* **Exercise details**:
Word for word, print out all of the data, omitting every image.
--- START ---
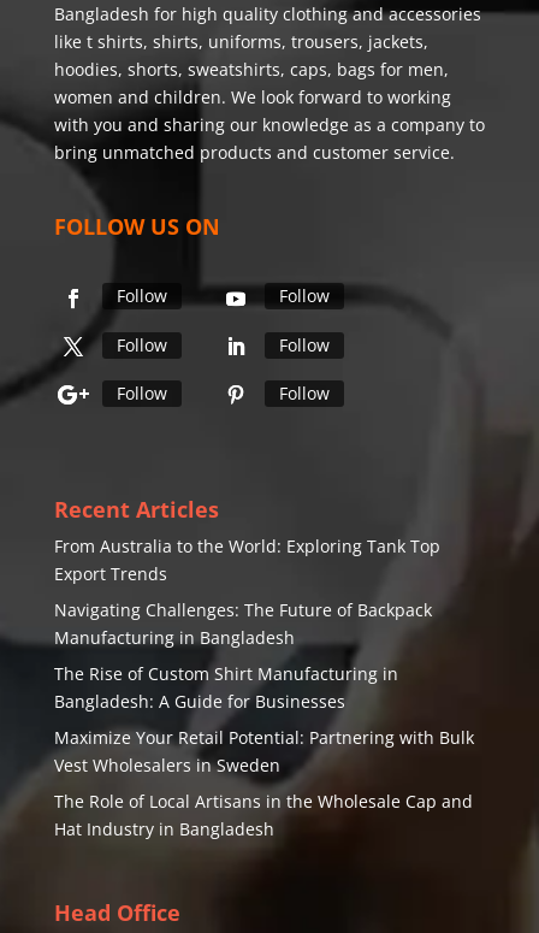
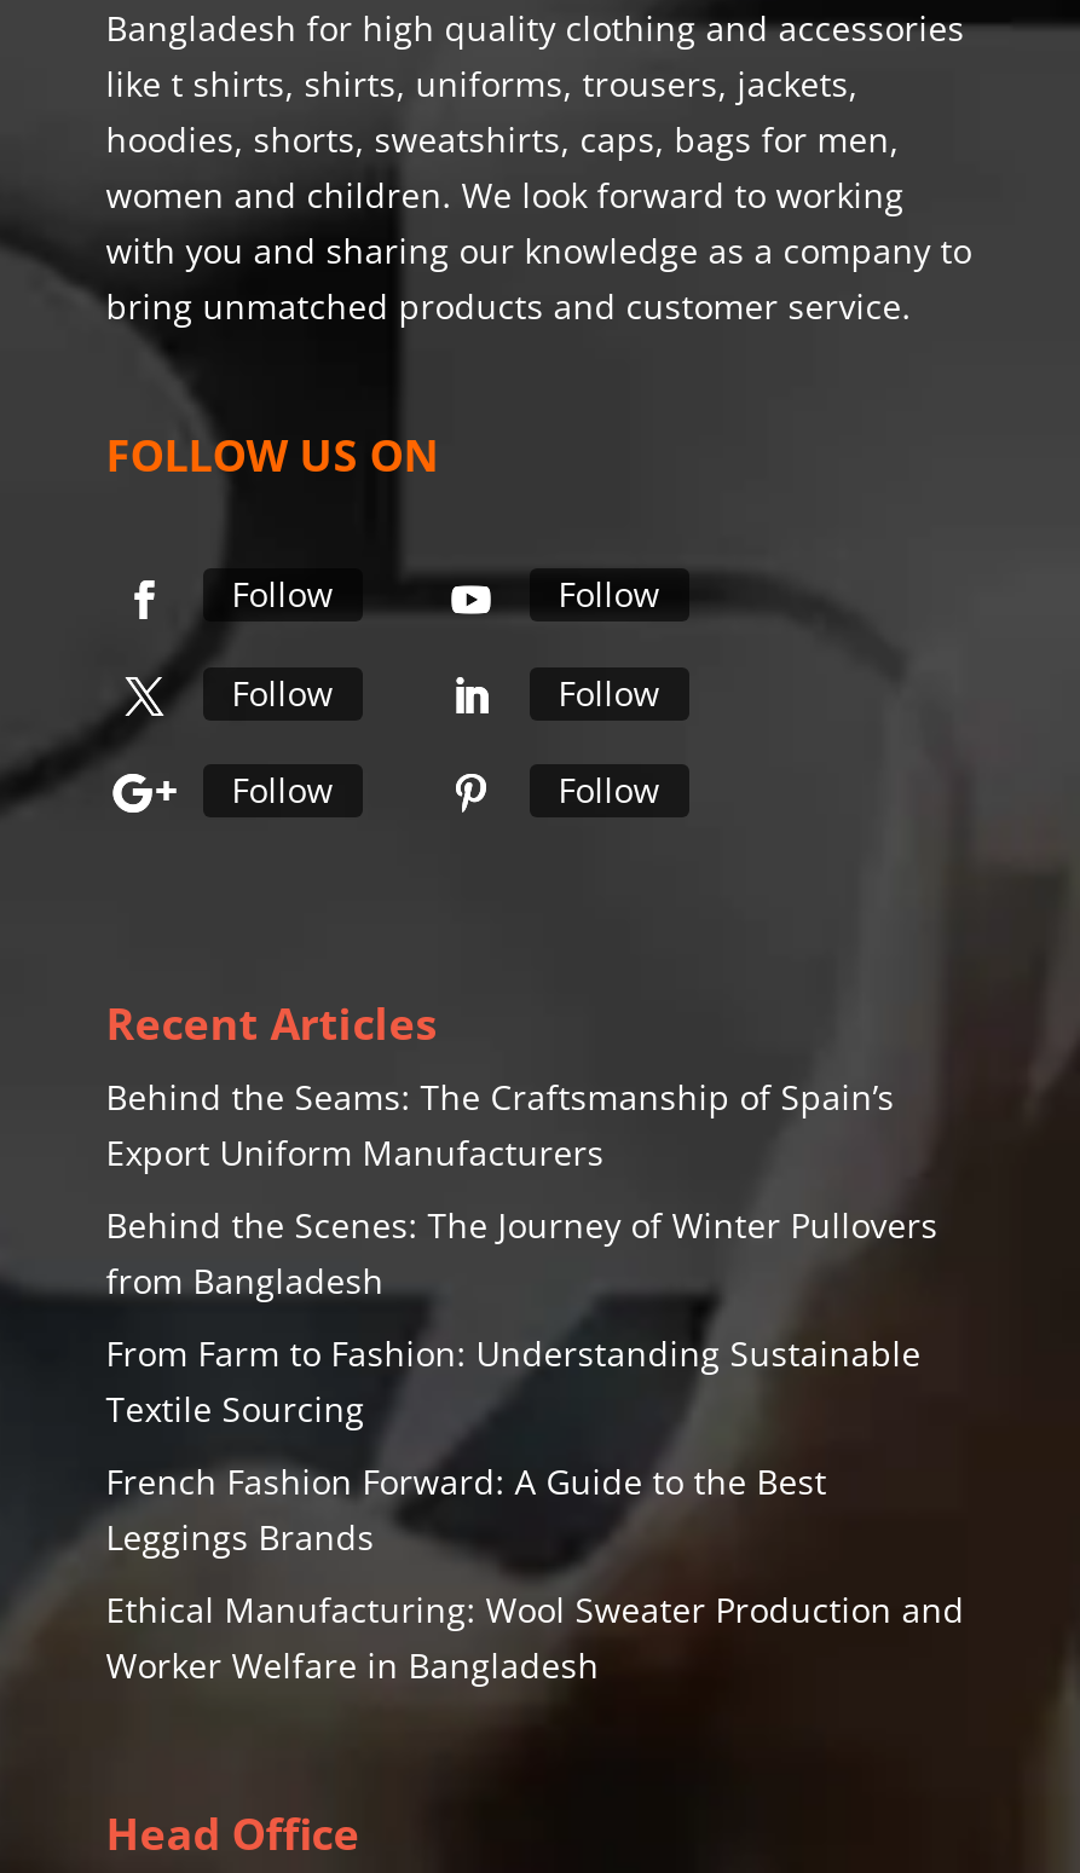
[54,535,440,585] From Australia to the World: Exploring Tank Top | Export Trends -> [106,1074,894,1176] Behind the Seams: The Craftsmanship of Spain’s | Export Uniform Manufacturers
[54,599,432,649] Navigating Challenges: The Future of Backpack | Manufacturing in Bangladesh -> [106,1203,938,1304] Behind the Scenes: The Journey of Winter Pullovers | from Bangladesh
[54,662,398,713] The Rise of Custom Shirt Manufacturing in | Bangladesh: A Guide for Businesses -> [106,1331,921,1432] From Farm to Fashion: Understanding Sustainable | Textile Sourcing
[54,726,474,777] Maximize Your Retail Potential: Partnering with Bulk | Vest Wholesalers in Sweden -> [106,1459,827,1561] French Fashion Forward: A Guide to the Best | Leggings Brands
[54,790,473,841] The Role of Local Artisans in the Wholesale Cap and | Hat Industry in Bangladesh -> [106,1587,965,1689] Ethical Manufacturing: Wool Sweater Production and | Worker Welfare in Bangladesh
--- END ---
* **Solved exercise**:
[54,535,440,585] From Australia to the World: Exploring Tank Top | Export Trends -> [106,1074,894,1176] Behind the Seams: The Craftsmanship of Spain’s | Export Uniform Manufacturers
[54,599,432,649] Navigating Challenges: The Future of Backpack | Manufacturing in Bangladesh -> [106,1203,938,1304] Behind the Scenes: The Journey of Winter Pullovers | from Bangladesh
[54,662,398,713] The Rise of Custom Shirt Manufacturing in | Bangladesh: A Guide for Businesses -> [106,1331,921,1432] From Farm to Fashion: Understanding Sustainable | Textile Sourcing
[54,726,474,777] Maximize Your Retail Potential: Partnering with Bulk | Vest Wholesalers in Sweden -> [106,1459,827,1561] French Fashion Forward: A Guide to the Best | Leggings Brands
[54,790,473,841] The Role of Local Artisans in the Wholesale Cap and | Hat Industry in Bangladesh -> [106,1587,965,1689] Ethical Manufacturing: Wool Sweater Production and | Worker Welfare in Bangladesh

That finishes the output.